[ticket/15385] nginx.sample.conf: www redirection, security regex

according to the latest wiki info:
    http://wiki.nginx.org/Pitfalls#Taxing_Rewrites
`return 301` is preferred over a rewrite.

also, the 'security' regex breaks some official extensions because it
will match and deny access to `/ext/phpbb`.
looking through the names of dirs and files containing `phpbb`, it
looks like the intent of the regex was to only disallow the folder
`phpbb` in the root dir and not other `/phpbb` matches.
a negative lookbehind was added to specifically not match `/ext/phpbb`
but still match other occurrences of `/phpbb`.
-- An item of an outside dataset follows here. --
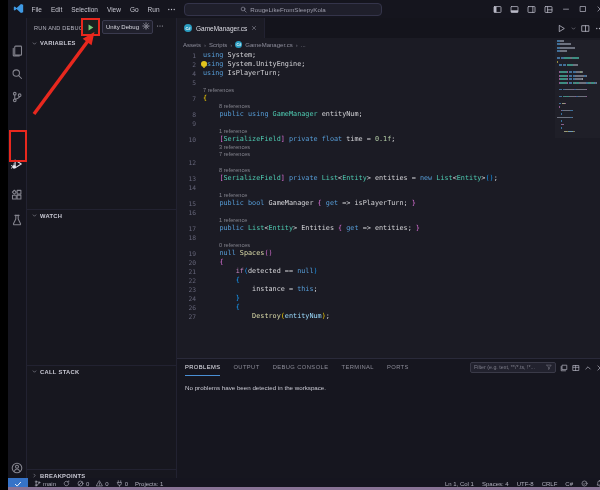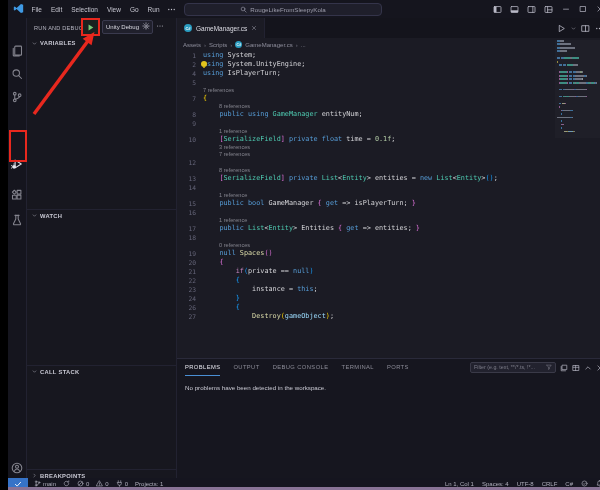"private ==" span.tk-w { text: private -> detected }
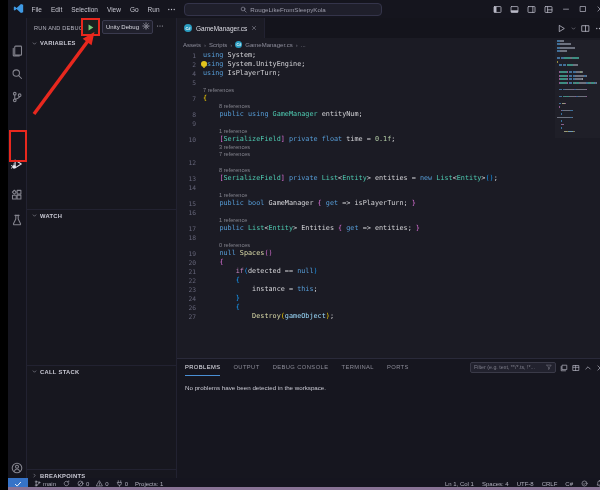"gameObject" span.tk-v { text: gameObject -> entityNum }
Tracker ticket: https://tracker.phpbb.com/browse/PHPBB3-15385

phpBB/docs/nginx.sample.conf

@@ -49,9 +49,7 @@ http {
         server_name myforums.com;
 
         # A trick from http://wiki.nginx.org/Pitfalls#Taxing_Rewrites:
-        rewrite ^ http://www.myforums.com$request_uri permanent;
+        return 301 http://www.myforums.com$request_uri;
-        # Equivalent to:
-        #rewrite ^(.*)$ http://www.myforums.com$1 permanent;
     }
 
     # The actual board domain.
@@ -72,7 +70,7 @@ http {
         }
 
         # Deny access to internal phpbb files.
-        location ~ /(config\.php|common\.php|cache|files|images/avatars/upload|includes|phpbb|store|vendor) {
+        location ~ /(config\.php|common\.php|cache|files|images/avatars/upload|includes|(?<!ext/)phpbb|store|vendor) {
             deny all;
             # deny was ignored before 0.8.40 for connections over IPv6.
             # Use internal directive to prohibit access on older versions.